• PROVIDED MATERIAL:
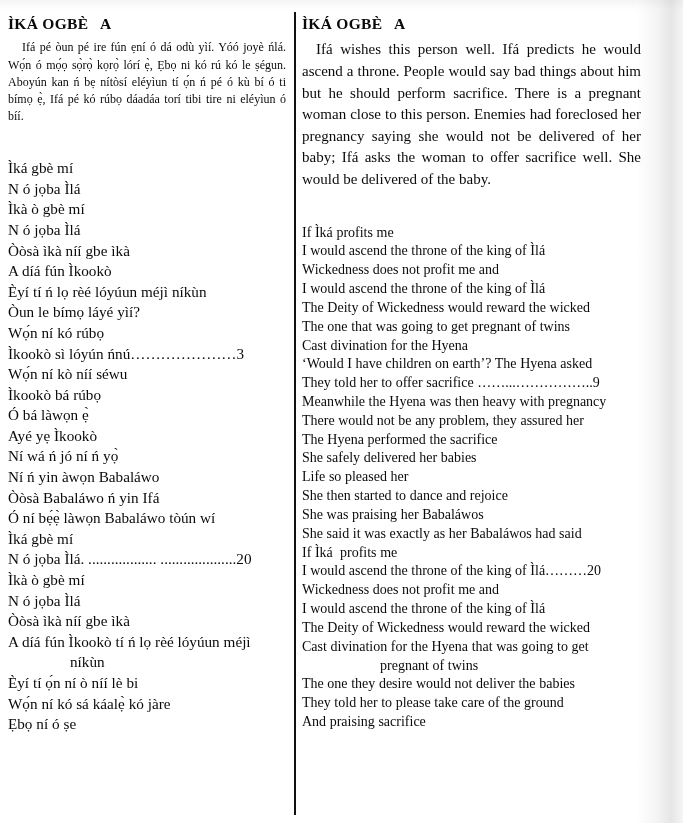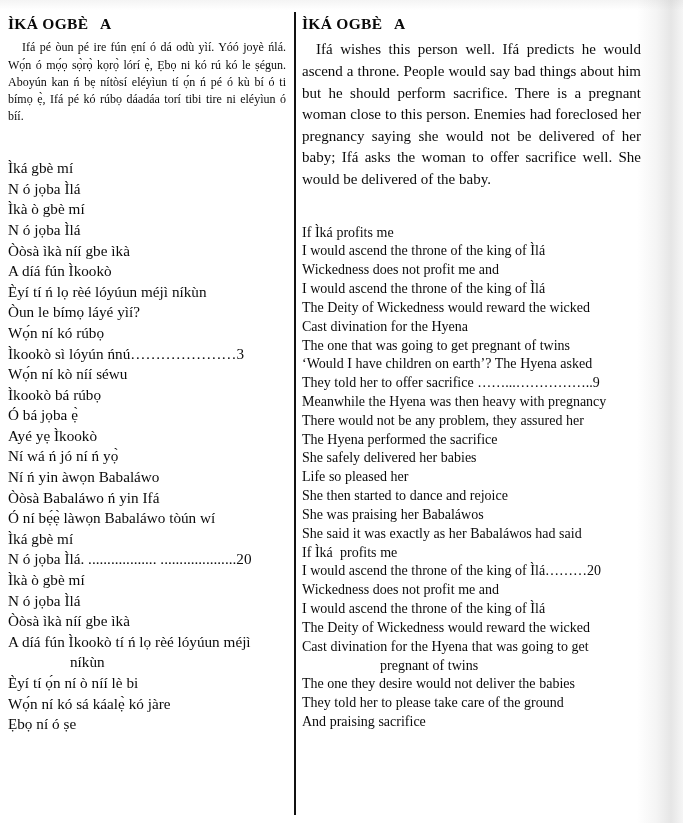--- a/index.html
+++ b/index.html
@@ -140,21 +140,21 @@
           <li>Ìkà ò gbè mí</li>
           <li>N ó jọba Ìlá</li>
           <li>Òòsà ìkà níí gbe ìkà</li>
           <li>A díá fún Ìkookò</li>
           <li>Èyí tí ń lọ rèé lóyúun méjì níkùn</li>
           <li>Òun le bímọ láyé yìí?</li>
           <li>Wọ́n ní kó rúbọ</li>
           <li>Ìkookò sì lóyún ńnú…………………3</li>
           <li>Wọ́n ní kò níí séwu</li>
           <li>Ìkookò bá rúbọ</li>
-          <li>Ó bá jọba ẹ̀</li>
+          <li>Ó bá làwọn ẹ̀</li>
           <li>Ayé yẹ Ìkookò</li>
           <li>Ní wá ń jó ní ń yọ̀</li>
           <li>Ní ń yin àwọn Babaláwo</li>
           <li>Òòsà Babaláwo ń yin Ifá</li>
           <li>Ó ní bẹ́ẹ̀ làwọn Babaláwo tòún wí</li>
           <li>Ìká gbè mí</li>
           <li>N ó jọba Ìlá. .................. ....................20</li>
           <li>Ìkà ò gbè mí</li>
           <li>N ó jọba Ìlá</li>
           <li>Òòsà ìkà níí gbe ìkà</li>
@@ -168,22 +168,22 @@
 
     <div class="col col-right">
       <h1 class="heading">ÌKÁ OGBÈ   A</h1>
       <p class="intro">Ifá wishes this person well. Ifá predicts he would ascend a throne. People would say bad things about him but he should perform sacrifice. There is a pregnant woman close to this person. Enemies had foreclosed her pregnancy saying she would not be delivered of her baby; Ifá asks the woman to offer sacrifice well. She would be delivered of the baby.</p>
       <ul class="verse">
           <li>If Ìká profits me</li>
           <li>I would ascend the throne of the king of Ìlá</li>
           <li>Wickedness does not profit me and</li>
           <li>I would ascend the throne of the king of Ìlá</li>
           <li>The Deity of Wickedness would reward the wicked</li>
+          <li>The one that was going to get pregnant of twins</li>
           <li>Cast divination for the Hyena</li>
-          <li>The one that was going to get pregnant of twins</li>
           <li>‘Would I have children on earth’? The Hyena asked</li>
           <li>They told her to offer sacrifice ……...……………..9</li>
           <li>Meanwhile the Hyena was then heavy with pregnancy</li>
           <li>There would not be any problem, they assured her</li>
           <li>The Hyena performed the sacrifice</li>
           <li>She safely delivered her babies</li>
           <li>Life so pleased her</li>
           <li>She then started to dance and rejoice</li>
           <li>She was praising her Babaláwos</li>
           <li>She said it was exactly as her Babaláwos had said</li>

• TASK INSTRUCTIONS: Copy all lines from the material that contain "pregnant".

• SOLUTION FOR THIS TASK:
       <p class="intro">Ifá wishes this person well. Ifá predicts he would ascend a throne. People would say bad things about him but he should perform sacrifice. There is a pregnant woman close to this person. Enemies had foreclosed her pregnancy saying she would not be delivered of her baby; Ifá asks the woman to offer sacrifice well. She would be delivered of the baby.</p>
+          <li>The one that was going to get pregnant of twins</li>
-          <li>The one that was going to get pregnant of twins</li>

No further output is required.